Ero a Riccione e sono stata invitata al Grand Hotel di Rimini da un noto compagno veterocomunista in viaggio di lavoro per conto dell'azienda per cui lavora, la quale ha ospitato due esponenti del governo russo per una trattativa d'affari e le loro due giovani e strafighe amanti.
Sono arrivata nel pomeriggio, vestita in maniera sobria ed elegante come richiestomi, e c'era il compagno con uno dei russi, in attesa dell'altro con le due bonazze. Abbiamo preso da bere al bar del Grand Hotel, servizio pessimo, ed abbiamo chiacchierato un po' (il compagno è famoso per i suoi divertentissimi aneddoti sui potenti). Poi sono arrivati tutti ed ho fatto due chiacchiere con la bonazza bionda, Anastasia, l'unica che parlasse in inglese, laureata in scienze umanistiche e giornalismo.
I russi erano di origine tartara e venivano dall'apparato del PCUS (uno è stato segretario di un grande presidente sovietico).
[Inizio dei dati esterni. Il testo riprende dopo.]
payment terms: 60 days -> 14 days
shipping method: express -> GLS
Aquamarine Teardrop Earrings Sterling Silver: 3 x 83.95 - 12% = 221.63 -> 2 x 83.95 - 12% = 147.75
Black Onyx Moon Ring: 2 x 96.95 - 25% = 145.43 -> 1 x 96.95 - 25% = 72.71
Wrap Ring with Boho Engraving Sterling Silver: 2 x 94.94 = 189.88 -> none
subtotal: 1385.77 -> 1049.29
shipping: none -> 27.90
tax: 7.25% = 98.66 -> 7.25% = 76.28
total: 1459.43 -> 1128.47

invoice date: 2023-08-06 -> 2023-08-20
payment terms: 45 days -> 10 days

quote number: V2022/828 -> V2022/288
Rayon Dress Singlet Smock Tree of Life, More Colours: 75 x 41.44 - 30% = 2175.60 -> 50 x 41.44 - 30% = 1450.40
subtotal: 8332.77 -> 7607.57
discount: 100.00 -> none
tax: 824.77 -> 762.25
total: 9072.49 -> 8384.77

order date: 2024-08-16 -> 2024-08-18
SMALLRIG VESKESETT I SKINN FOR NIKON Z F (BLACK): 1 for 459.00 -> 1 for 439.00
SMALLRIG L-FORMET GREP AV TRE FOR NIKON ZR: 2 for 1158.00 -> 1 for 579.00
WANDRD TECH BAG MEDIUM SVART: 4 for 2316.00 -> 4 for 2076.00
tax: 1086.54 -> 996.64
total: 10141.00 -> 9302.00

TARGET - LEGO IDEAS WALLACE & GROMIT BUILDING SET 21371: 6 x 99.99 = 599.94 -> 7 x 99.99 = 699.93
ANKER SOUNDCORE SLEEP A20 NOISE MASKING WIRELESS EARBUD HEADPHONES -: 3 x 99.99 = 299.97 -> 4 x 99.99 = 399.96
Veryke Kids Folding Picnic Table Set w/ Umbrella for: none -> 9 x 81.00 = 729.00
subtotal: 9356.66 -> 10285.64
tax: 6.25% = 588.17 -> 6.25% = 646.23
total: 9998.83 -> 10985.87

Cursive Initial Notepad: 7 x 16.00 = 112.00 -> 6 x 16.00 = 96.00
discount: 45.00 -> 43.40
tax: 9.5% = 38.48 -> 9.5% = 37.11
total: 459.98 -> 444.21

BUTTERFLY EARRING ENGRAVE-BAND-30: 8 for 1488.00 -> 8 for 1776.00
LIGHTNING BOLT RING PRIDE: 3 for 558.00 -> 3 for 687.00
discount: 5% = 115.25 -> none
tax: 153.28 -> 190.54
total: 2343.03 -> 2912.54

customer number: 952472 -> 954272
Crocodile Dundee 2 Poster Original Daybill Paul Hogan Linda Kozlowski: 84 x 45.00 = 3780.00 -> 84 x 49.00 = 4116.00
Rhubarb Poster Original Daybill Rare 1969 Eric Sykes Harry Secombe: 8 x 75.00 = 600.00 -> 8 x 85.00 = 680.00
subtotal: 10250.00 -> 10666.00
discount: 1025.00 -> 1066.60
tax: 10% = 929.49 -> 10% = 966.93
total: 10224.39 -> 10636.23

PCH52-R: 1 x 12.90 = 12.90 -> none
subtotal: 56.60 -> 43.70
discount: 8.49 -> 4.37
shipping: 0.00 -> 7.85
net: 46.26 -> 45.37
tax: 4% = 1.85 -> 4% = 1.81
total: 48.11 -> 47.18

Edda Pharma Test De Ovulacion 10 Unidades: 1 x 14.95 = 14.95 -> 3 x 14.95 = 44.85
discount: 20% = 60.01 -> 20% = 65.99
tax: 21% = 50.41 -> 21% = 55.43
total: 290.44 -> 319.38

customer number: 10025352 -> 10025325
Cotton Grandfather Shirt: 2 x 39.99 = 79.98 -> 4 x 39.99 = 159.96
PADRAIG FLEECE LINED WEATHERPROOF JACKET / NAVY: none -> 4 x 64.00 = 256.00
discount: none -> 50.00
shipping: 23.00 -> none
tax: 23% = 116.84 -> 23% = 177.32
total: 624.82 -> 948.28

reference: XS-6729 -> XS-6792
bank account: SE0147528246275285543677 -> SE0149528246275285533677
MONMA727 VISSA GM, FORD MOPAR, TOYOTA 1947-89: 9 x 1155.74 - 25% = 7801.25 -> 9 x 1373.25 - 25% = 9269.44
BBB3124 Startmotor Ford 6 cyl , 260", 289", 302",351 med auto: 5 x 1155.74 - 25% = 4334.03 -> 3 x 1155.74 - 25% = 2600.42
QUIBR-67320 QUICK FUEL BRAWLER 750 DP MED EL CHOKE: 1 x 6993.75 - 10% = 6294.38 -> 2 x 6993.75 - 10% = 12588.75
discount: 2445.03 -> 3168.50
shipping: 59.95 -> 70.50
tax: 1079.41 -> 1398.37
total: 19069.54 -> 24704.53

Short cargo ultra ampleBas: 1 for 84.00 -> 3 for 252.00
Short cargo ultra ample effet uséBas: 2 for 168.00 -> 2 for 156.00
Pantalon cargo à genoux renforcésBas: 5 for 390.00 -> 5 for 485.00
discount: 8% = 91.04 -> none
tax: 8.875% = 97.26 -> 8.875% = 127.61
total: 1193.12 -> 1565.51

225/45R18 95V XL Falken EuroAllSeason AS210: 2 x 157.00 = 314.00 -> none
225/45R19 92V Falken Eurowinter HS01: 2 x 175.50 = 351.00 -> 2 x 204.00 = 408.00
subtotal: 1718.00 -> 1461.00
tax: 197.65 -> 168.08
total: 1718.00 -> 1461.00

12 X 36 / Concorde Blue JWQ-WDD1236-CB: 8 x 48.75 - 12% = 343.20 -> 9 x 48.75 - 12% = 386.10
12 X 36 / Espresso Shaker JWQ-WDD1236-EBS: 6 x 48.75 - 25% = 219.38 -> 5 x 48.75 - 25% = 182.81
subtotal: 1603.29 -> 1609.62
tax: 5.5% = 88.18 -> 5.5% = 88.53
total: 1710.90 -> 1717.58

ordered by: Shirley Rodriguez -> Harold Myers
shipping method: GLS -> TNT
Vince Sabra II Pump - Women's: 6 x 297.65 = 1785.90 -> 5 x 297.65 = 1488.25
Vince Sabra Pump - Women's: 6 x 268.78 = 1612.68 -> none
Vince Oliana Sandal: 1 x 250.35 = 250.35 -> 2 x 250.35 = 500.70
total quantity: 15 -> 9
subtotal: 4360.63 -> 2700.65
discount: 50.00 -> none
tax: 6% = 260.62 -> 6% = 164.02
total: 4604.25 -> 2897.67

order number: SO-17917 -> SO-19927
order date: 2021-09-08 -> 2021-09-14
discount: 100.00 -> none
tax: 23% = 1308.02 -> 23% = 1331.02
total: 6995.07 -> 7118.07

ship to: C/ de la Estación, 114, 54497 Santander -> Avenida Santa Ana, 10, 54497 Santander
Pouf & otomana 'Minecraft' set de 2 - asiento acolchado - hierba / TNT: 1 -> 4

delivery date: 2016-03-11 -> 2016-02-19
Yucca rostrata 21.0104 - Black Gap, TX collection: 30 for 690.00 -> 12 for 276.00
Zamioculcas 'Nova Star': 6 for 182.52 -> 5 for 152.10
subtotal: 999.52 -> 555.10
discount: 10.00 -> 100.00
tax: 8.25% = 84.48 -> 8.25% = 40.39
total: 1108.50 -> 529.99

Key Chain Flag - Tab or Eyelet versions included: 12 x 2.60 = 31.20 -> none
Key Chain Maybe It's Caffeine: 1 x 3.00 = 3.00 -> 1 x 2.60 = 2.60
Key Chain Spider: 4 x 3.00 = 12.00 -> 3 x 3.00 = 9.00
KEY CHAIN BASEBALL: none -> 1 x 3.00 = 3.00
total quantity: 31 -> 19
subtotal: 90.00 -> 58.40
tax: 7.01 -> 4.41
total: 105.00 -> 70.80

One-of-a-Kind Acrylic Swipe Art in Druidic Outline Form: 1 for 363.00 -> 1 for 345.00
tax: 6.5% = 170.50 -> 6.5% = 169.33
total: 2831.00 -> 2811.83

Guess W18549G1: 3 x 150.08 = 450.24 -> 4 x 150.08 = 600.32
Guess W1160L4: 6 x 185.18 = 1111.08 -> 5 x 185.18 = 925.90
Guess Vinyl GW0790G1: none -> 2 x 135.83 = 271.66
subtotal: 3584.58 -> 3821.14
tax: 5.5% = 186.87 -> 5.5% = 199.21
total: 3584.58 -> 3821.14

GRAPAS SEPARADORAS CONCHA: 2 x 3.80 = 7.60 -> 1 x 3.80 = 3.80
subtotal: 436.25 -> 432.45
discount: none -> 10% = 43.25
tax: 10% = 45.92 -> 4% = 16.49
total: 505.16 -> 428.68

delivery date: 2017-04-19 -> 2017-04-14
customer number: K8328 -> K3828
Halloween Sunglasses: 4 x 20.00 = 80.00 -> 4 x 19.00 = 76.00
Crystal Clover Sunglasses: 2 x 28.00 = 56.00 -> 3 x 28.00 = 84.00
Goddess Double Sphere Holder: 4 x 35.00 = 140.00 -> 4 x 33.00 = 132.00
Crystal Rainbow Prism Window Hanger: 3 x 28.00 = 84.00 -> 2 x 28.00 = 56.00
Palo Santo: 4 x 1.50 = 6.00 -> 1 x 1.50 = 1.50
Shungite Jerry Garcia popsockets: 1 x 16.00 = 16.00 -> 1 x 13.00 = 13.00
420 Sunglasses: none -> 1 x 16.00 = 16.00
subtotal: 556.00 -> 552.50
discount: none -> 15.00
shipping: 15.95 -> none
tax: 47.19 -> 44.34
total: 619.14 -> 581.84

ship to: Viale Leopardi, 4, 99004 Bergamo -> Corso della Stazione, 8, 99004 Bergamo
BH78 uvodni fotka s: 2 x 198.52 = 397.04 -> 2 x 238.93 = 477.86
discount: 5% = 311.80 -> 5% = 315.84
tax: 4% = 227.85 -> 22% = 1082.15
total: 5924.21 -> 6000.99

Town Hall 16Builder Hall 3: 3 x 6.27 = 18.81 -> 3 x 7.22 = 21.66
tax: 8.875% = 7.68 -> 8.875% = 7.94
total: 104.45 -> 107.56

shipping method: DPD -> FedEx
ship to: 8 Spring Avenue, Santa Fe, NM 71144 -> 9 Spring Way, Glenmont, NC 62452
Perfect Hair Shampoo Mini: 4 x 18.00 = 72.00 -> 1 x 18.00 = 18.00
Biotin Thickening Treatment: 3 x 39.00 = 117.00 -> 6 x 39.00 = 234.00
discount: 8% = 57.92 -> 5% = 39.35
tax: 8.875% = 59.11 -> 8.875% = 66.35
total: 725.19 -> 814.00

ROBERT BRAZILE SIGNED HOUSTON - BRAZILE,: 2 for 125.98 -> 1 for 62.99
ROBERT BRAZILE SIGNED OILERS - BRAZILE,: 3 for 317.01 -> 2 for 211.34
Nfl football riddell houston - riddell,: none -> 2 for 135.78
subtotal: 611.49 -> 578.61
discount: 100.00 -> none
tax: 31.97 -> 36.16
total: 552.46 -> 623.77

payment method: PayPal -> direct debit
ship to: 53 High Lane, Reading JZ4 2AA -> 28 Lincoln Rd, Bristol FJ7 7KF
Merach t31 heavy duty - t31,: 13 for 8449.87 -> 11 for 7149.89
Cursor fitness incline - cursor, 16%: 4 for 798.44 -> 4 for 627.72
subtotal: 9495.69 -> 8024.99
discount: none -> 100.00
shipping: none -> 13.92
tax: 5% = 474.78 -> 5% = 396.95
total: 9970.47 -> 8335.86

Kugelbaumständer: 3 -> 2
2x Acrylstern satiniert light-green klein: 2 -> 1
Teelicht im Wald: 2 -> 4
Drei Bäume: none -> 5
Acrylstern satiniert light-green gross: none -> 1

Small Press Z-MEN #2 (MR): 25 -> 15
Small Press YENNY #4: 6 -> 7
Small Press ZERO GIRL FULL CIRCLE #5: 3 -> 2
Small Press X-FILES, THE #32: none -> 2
Siamo andati a cena al ristorante dell'hotel ed io ho fatto molta fatica a stare calma, perché i due porci non permettevano alle mantenute nemmeno di scegliere cosa ordinare. Io ho ordinato il mio menu vegetariano e quelli mi chiamavano "dissidente". Al ristorante devono avermi scambiata per una mantenuta russa, perché m'hanno portato delle microporzioni degne di una strafiga a dieta ferrea ed il cameriere, versandomi l'acqua, mi ha chiesto in tono imperioso "Gas or no gas?", cosa che m'ha fatto scoppiare a ridere perché ho pensato alle pasticche "No gas Giuliani" ().
La serata è continuata con una bella discussione tra me e il compagno sul congresso, sul futuro del comunismo in Italia e con i suoi fantastici aneddoti su Putin, Mastella, Gorbaciov ed Emanuele Filiberto di Savoia.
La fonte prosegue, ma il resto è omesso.